Search code examples
phpregexpreg-replacestrpos

Is using strpos() before preg_replace() faster?


Say we use this preg_replace on millions of post strings:

function makeClickableLinks($s) {
    return preg_replace('@(https?://([-\w\.]+[-\w])+(:\d+)?(/([\w/_\.#-]*(\?\S+)?[^\.\s])?)?)@', '<a href="$1" target="_blank">$1</a>', $s);
}

Asume that only 10% of all the posts contain links, would it be faster to check strpos($string, 'http') !== false before calling preg_replace()? If so, why?
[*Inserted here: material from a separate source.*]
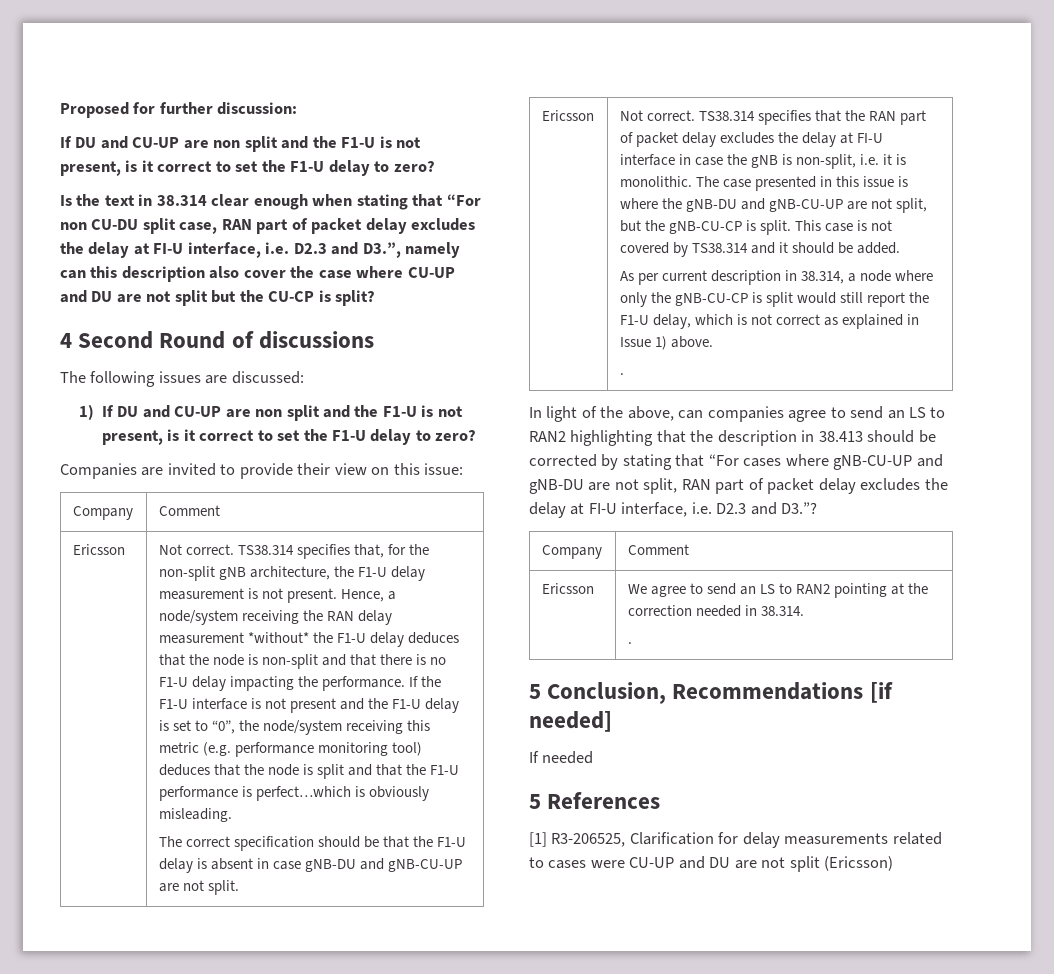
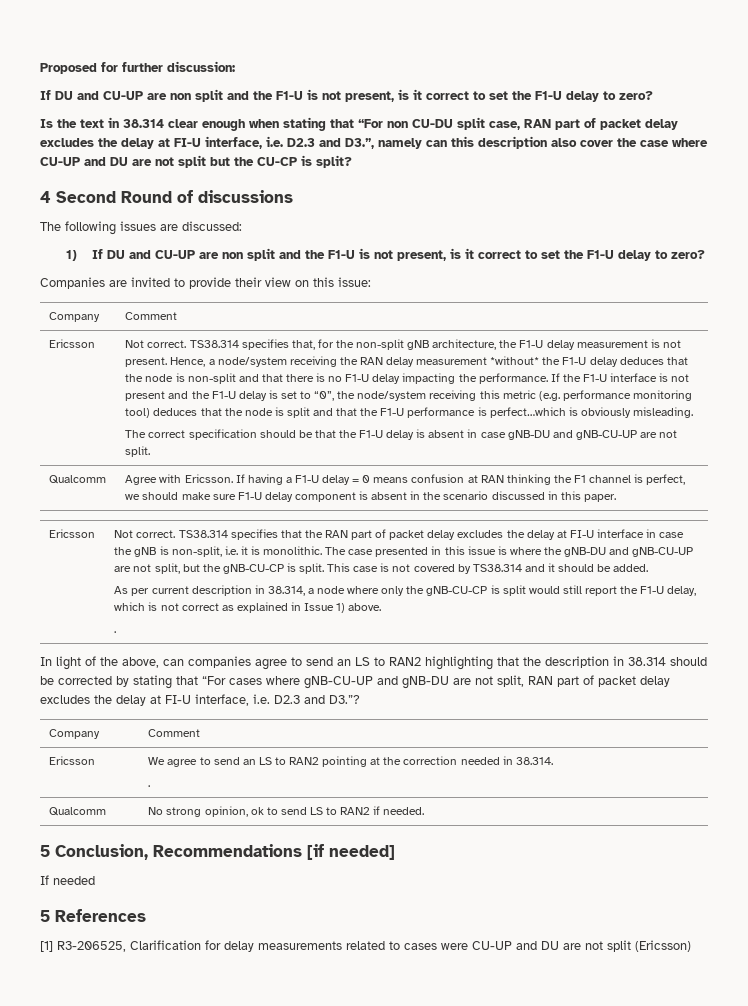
+ Qualcomm | Agree with Ericsson. If having a F1-U delay = 0 means confusion at RAN thinking the F1 channel is perfect, we should make sure F1-U delay component is absent in the scenario discussed in this paper.
- In light of the above, can companies agree to send an LS to RAN2 highlighting that the description in 38.413 should be corrected by stating that “For cases where gNB-CU-UP and gNB-DU are not split, RAN part of packet delay excludes the delay at FI-U interface, i.e. D2.3 and D3.”?
+ In light of the above, can companies agree to send an LS to RAN2 highlighting that the description in 38.314 should be corrected by stating that “For cases where gNB-CU-UP and gNB-DU are not split, RAN part of packet delay excludes the delay at FI-U interface, i.e. D2.3 and D3.”?
+ Qualcomm | No strong opinion, ok to send LS to RAN2 if needed.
Doesn't preg_replace() perform some pretests internally?


Solution

  • Surprisingly, yes!

    Here are benchmarks for you to analyze on 10,000,000 strings with both functions:

    Test 1 - String that matches the pattern:

    "Here is a great new site to visit at http://example.com so go there now!"
    

    preg_replace alone took 10.9626309872 seconds
    strpos before preg_replace took 12.6124269962 seconds ← slower

    Test 2 - String that doesn't match the pattern:

    "Here is a great new site to visit at ftp://example.com so go there now!"
    

    preg_replace alone took 6.51636195183 seconds
    strpos before preg_replace took 2.91205692291 seconds ← faster

    Test 3 - 10% of the strings match the pattern:

    "Here is a great new site to visit at ftp://example.com so go there now!" (90%)
    "Here is a great new site to visit at http://example.com so go there now!" (10%)
    

    preg_replace alone took 7.43295097351 seconds
    strpos before preg_replace took 4.31978201866 seconds ← faster

    It's just a simple benchmark on two strings, but there is a clear difference in speed.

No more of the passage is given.